5.2 BOD, TSS, Solids, and Residual Tests

Key Takeaways

  • BOD measures biodegradable oxygen demand, while TSS measures particles retained by filtration; the two results answer different operating questions.
  • Solids tests support sludge control by distinguishing total, suspended, volatile, fixed, settleable, and mixed-liquor solids.
  • Chlorine residual and dissolved oxygen change quickly, so timing, sample type, calibration, and field technique matter as much as the number.
  • A valid lab result must fit the method, sample preservation, holding time, blank/duplicate checks, and the process trend.
Last updated: June 2026

What the main wastewater tests actually tell you

Laboratory analysis is a separate WPI content area, but the exam uses lab data throughout process-control questions. The operator is expected to know what a result measures, where the sample belongs in the treatment train, and whether the number supports a control action. EPA's Clean Water Act methods framework also matters: compliance data must be produced by approved or permit-accepted methods, not by casual field shortcuts.

Biochemical oxygen demand (BOD) estimates the oxygen microorganisms consume while degrading biodegradable organic matter over the test period. It is a strength and loading signal. High influent BOD means more food and oxygen demand. High effluent BOD may point to under-aeration, short sludge age, toxicity, hydraulic short-circuiting, solids carryover, or sampling error. Carbonaceous BOD (CBOD) suppresses nitrogenous oxygen demand so the result focuses on carbonaceous material.

Total suspended solids (TSS) measures particles retained on a filter. It is closely tied to clarification, filtration, sludge wasting, and effluent compliance. High effluent TSS after secondary clarification may be biological floc washout, high sludge blanket, hydraulic overload, poor settling, filamentous bulking, or mechanical problems at weirs and scum removal.
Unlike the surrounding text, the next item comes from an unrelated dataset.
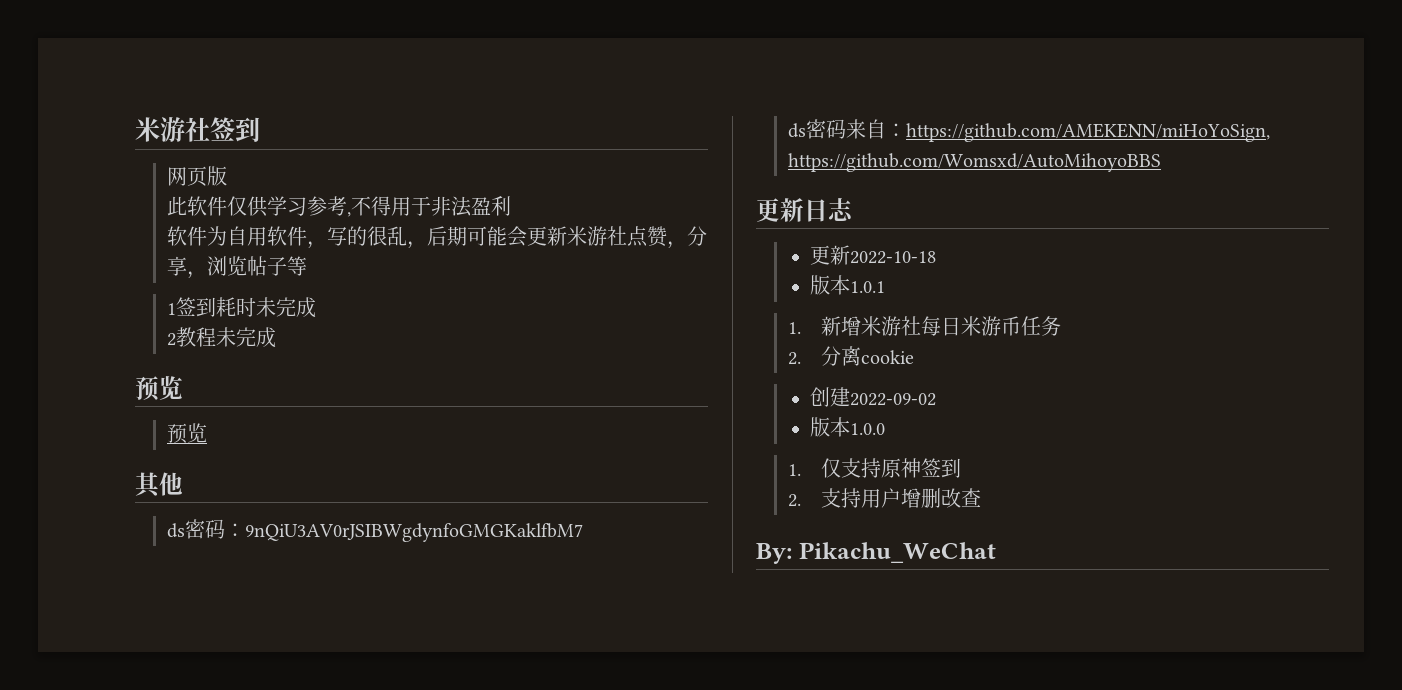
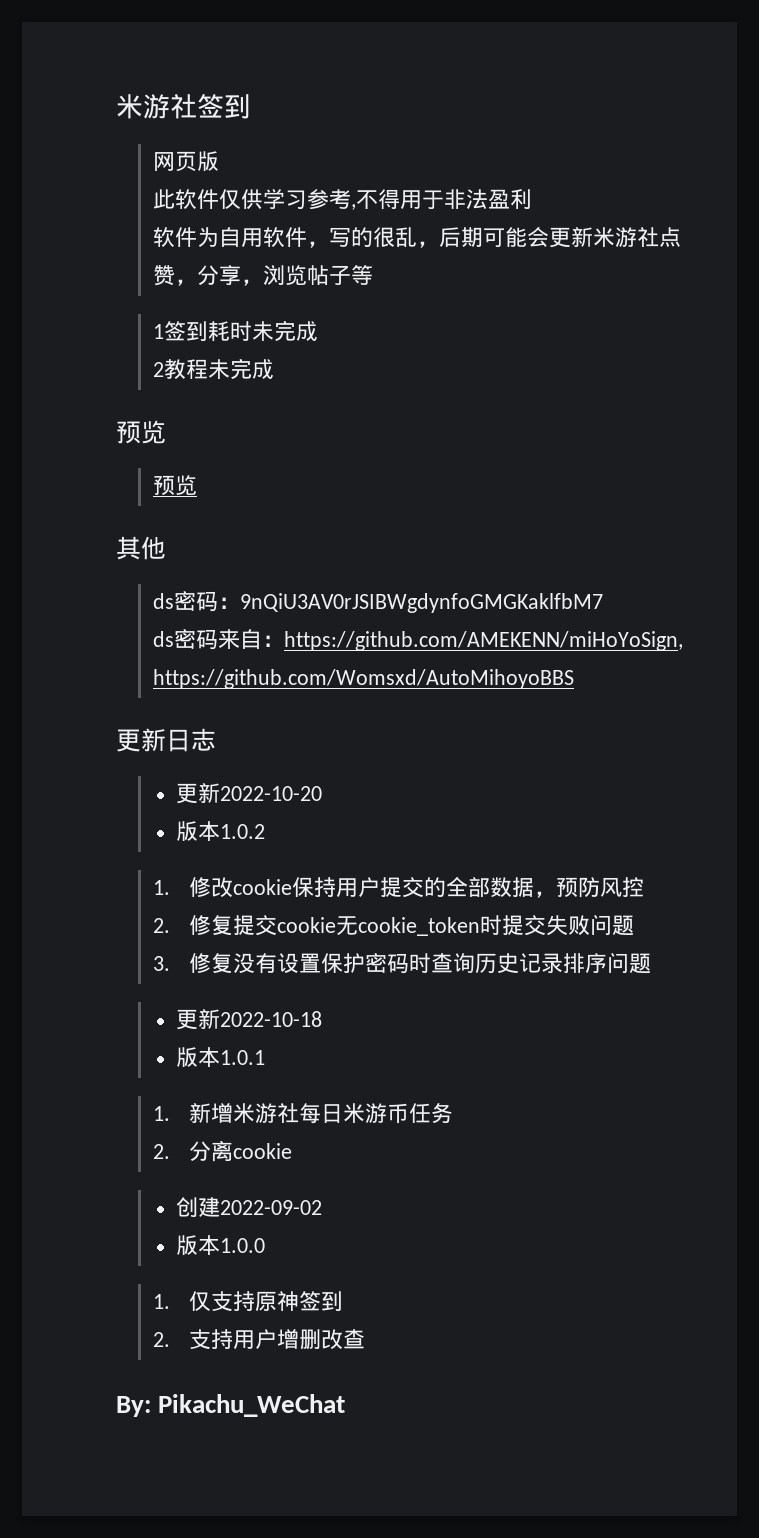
(854, 209) none -> [176,783,323,804] [176,821,266,841] [152,877,645,898] [152,914,635,936] [152,952,652,974] // 更新2022-10-20 // 版本1.0.2 // 1.修改cookie保持用户提交的全部数据，预防风控 // 2.修复提交cookie无cookie_token时提交失败问题 // 3.修复没有设置保护密码时查询历史记录排序问题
TSS can also carry BOD, phosphorus, and pathogens, so a solids problem can become a multi-parameter problem.

TestPrimary question answeredCommon operator response
BOD/CBODHow much biodegradable oxygen demand is present?Check load, aeration, toxicity, sludge age
TSSHow much suspended particulate matter is present?Check clarifier, filter, blanket, WAS/RAS
Settleable solidsHow much material settles by gravity in a short period?Check primary or secondary settling performance
MLSS/MLVSSHow much mixed-liquor biomass inventory exists?Adjust wasting, evaluate F/M and MCRT
pH/alkalinityIs biology buffered and in a workable range?Check nitrification demand, chemical feed, industrial slug
DOIs oxygen available in process or effluent?Adjust aeration, verify probe, check loading
Chlorine residualHow much disinfectant remains after demand/contact?Adjust dose, contact, dechlorination

BOD and CBOD interpretation

A BOD number is most useful when paired with flow. A 250 mg/L influent at 0.4 MGD is a very different load than 250 mg/L at 8 MGD. For removal calculations, use influent and effluent values from corresponding locations and periods. If influent BOD is 220 mg/L and effluent BOD is 11 mg/L, removal is ((220 - 11) / 220) x 100 = 95 percent. That is strong performance, but the operator still checks the permit limit because permits may regulate concentration, mass, percent removal, or a combination.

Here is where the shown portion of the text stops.